O plano de desligamento do primeiro-ministro Ariel Sharon se enquadra mais uma vez na agenda da discussão sobre fronteiras, que se tornou menos notável após o fracasso de Camp David e a eclosão da Intifada. O problema é que, por sua importância, a discussão pública se difunde com clichês e meias-verdades, que removem o assunto do seu próprio contexto.

O primeiro clichê, que pôde ser ouvido repetidas vezes desde que Sharon começou a defender a retirada da Faixa de Gaza e nordeste de Samária, descreve o discurso de Israel estar dando o primeiro passo em prol da retirada dos territórios e do fim da ocupação de 37 anos. Sharon é apresentado como um tipo de messias secular que sofreu um momento de epifania, e em sua fraqueza decidiu recuar e retirar Israel dos assentamentos que ele mesmo estabeleceu no passado com o mesmo entusiasmo.

Não há dúvidas de que Sharon está aceitando uma aproximação com seus rivais, que não queriam vê-lo no poder e pediam a sua renúncia até que ele se posicionou contra os colonos. Eles, como ele, também podem mudar de idéia, mas é evidente que as propostas de desmantelamento dos assentamentos são mais concretas que as precedentes.

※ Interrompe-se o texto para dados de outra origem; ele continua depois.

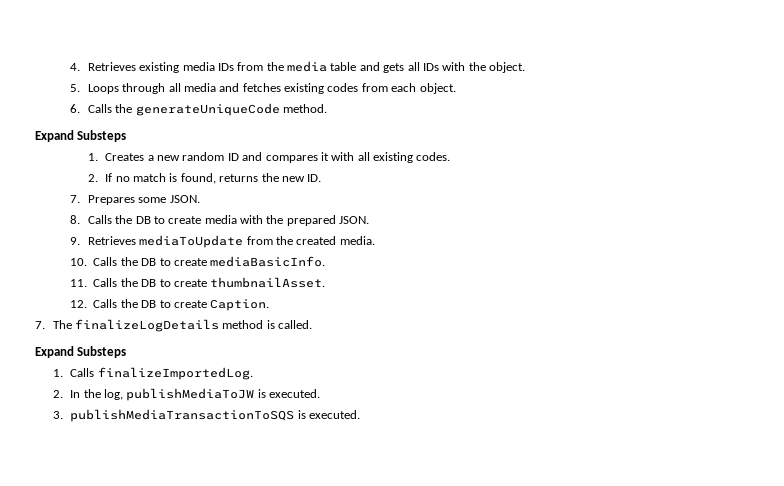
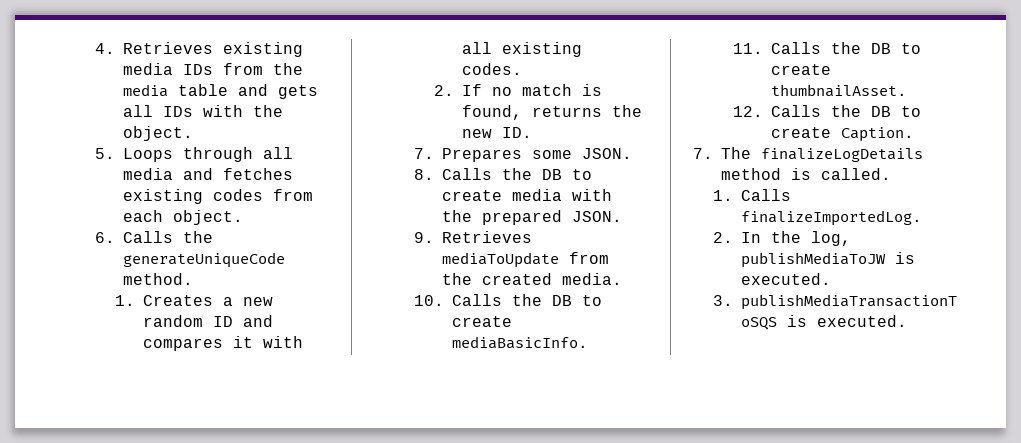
  6. Calls the generateUniqueCode method.
- Expand Substeps
  7. The finalizeLogDetails method is called.
- Expand Substeps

rabin + clinton + arafatAlém disso, ele deveria ser parabenizado por sua coragem política em lançar o plano de desocupação, contrariando a opinião da maioria do seu partido. Mas com todo o respeito, o seu plano está longe de ser “o primeiro passo da saída dos territórios”. Não podemos esquecer que ele foi precedido por primeiros-ministros como Yitzhak Rabin e Shimon Peres nos Acordos de Oslo, Benjamin Netanyahu em outros acordos e Ehud Barak em Sharm Al Sheikh e propostas de Camp David, nas quais se ofereceu a divisão de Jerusalém e a concessão da soberania do Monte do Templo.

Os predecessores de Sharon estabeleceram a Autoridade Palestina, trouxeram o presidente da Organização pela Libertação da Palestina (OLP) Yasser Arafat aos territórios, desmantelaram a Administração Militar, retiraram as Forças de Defesa de Israel e delimitaram os parâmetros para um acordo final.

Nem tudo era temporário. As bases militares de treinamento, que o major-general Sharon transferiu para a Cisjordânia como um primeiro passo para estabelecer os assentamentos, foram desmanteladas e reconstruídas dentro da Linha Verde com patrocínio americano. É verdade que paralelamente à retirada parcial, a construção de assentamentos foi reforçada e estradas exclusivas para eles foram pavimentadas. Mas a intenção de deixar os territórios estava clara, mesmo quando Sharon se opunha a ela.

População de colonos de 1967 a 2000

População de colonos de 1967 a 2000

Esquecer o passado está muito evidente no segundo clichê popular nos discursos públicos: “Oslo está morto”. Há poucas razões para isto. O processo que começou com muita esperança aparenta agora ser um fracasso histórico, cujos iniciadores estão ocupados com desculpas e acusações. É difícil imaginar um acordo que tenha sido mais violado, tanto em palavra como em espírito. Arafat, que havia sido um dirigente internacionalmente reconhecido e símbolo da paz, reassumiu o status de terrorista e foi preso na Muqata. As Forças de Defesa de Israel retornaram aos territórios.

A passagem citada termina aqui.